Dinosaurs in the Southland and from the Pleistocene to Pop Culture

Friday, July 22, 2011




Natural History Museum of Los Angeles County opened its new Dinosaur Hall, a permanent exhibition featuring hundreds of dinosaur fossils and 20 complete mounts of dinosaurs and other Mesozoic creatures. The new display marks an important milestone in a seven-year, $135 million transformation of the museum, and it also brings new attention to the prehistory of Southern California.

In 1901, Union Oil geologist William Orcutt was surveying an area then known as Hancock Ranch when he discovered fossilized bones in pools of asphalt. The pools--today known as the La Brea Tar Pits--have since proven to be one of the world's richest paleontological sites, yielding more than 1 million fossils since excavation began in 1906.

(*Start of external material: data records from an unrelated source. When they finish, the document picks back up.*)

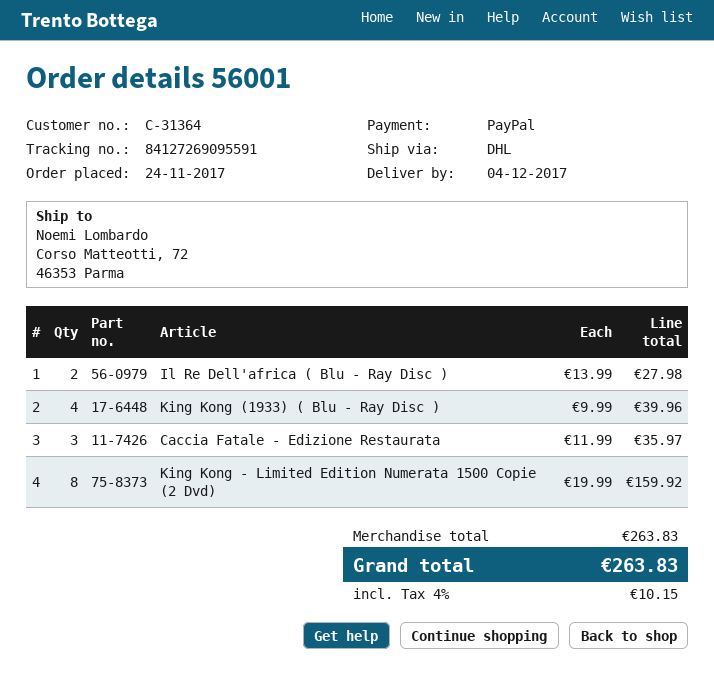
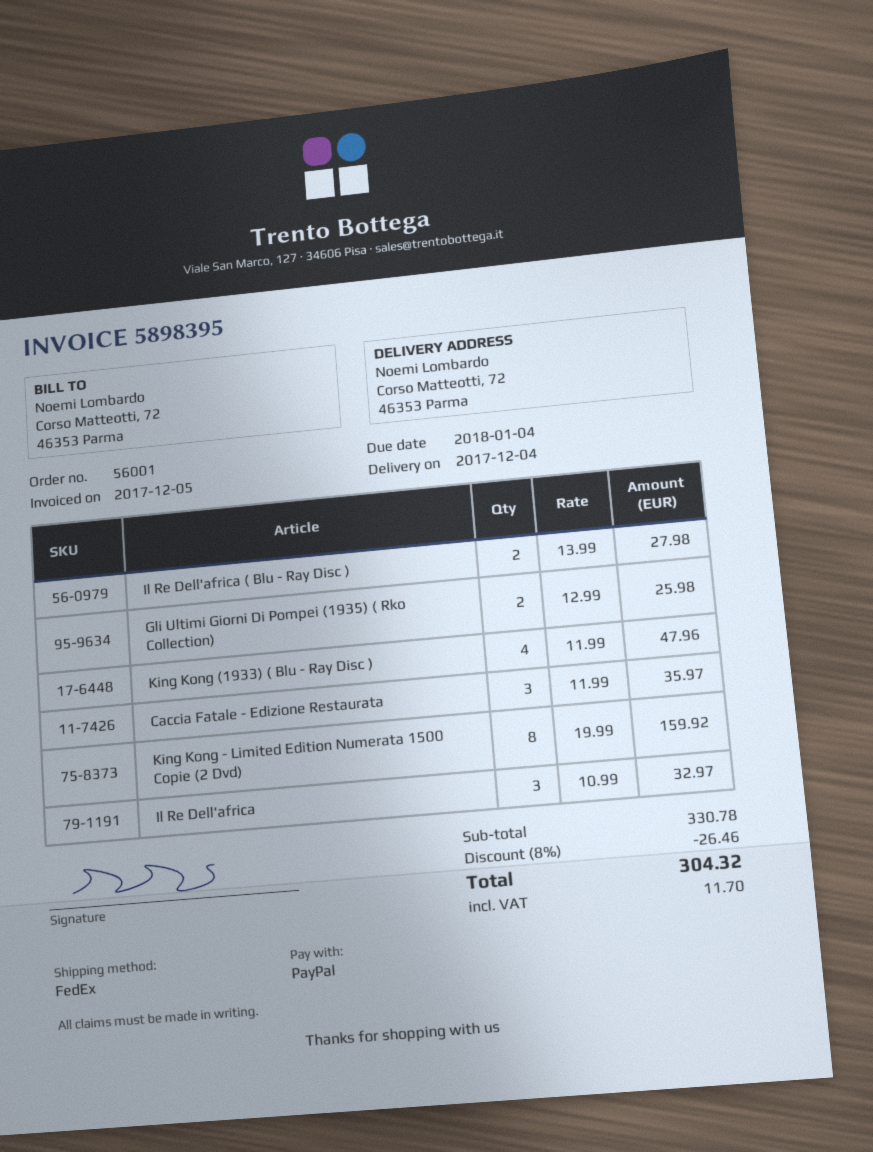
shipping method: DHL -> FedEx
King Kong (1933) ( Blu - Ray Disc ): 4 x 9.99 = 39.96 -> 4 x 11.99 = 47.96
Gli Ultimi Giorni Di Pompei (1935) ( Rko Collection): none -> 2 x 12.99 = 25.98
Il Re Dell'africa: none -> 3 x 10.99 = 32.97
subtotal: 263.83 -> 330.78
discount: none -> 8% = 26.46
tax: 10.15 -> 11.70
total: 263.83 -> 304.32

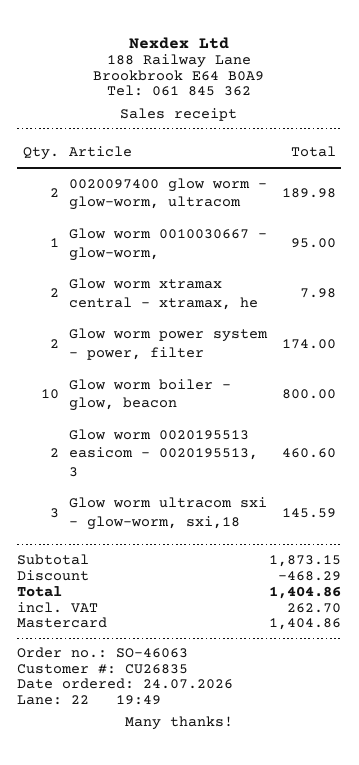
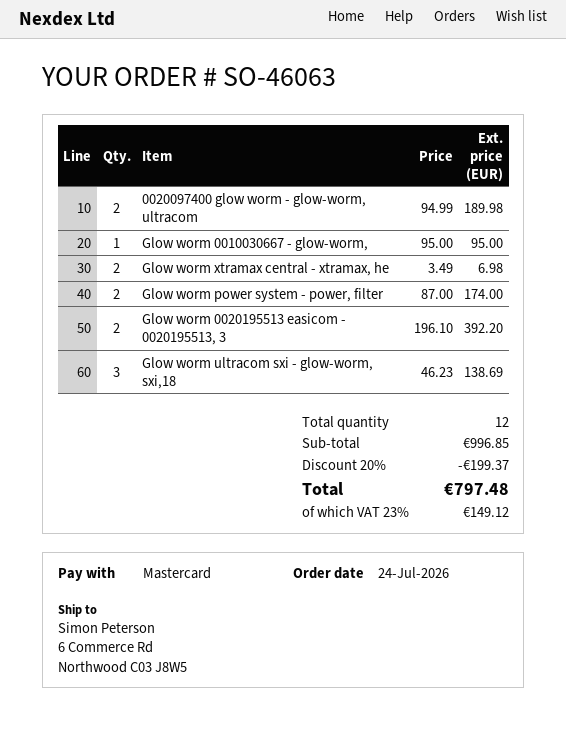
Glow worm xtramax central - xtramax, he: 2 for 7.98 -> 2 for 6.98
Glow worm boiler - glow, beacon: 10 for 800.00 -> none
Glow worm 0020195513 easicom - 0020195513, 3: 2 for 460.60 -> 2 for 392.20
Glow worm ultracom sxi - glow-worm, sxi,18: 3 for 145.59 -> 3 for 138.69
subtotal: 1873.15 -> 996.85
discount: 468.29 -> 199.37
tax: 262.70 -> 149.12
total: 1404.86 -> 797.48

The bones and fossilized plants preserved in the tar revealed to scientists a starkly different L.A. landscape than what we see today. Southern California in the Pleistocene--a geologic epoch that ended roughly 11,700 years ago--was inhabited by large mammals that bore a striking resemblance to the animals today seen in zoos or on safaris. Two species of elephant--the Columbian mammoth and imperial mammoth--grazed the Southern California grasslands. Their cousin, the American mastodon, joined a host of other now-extinct herbivores, from camels to ground sloths. These animals provided plenty of reasons for large carnivores, which included American lions, dire wolves, and saber-toothed cats, to roam prehistoric Los Angeles. The largest of them--the short-faced bear--would dwarf modern grizzlies, standing over 11 feet tall on its hind legs.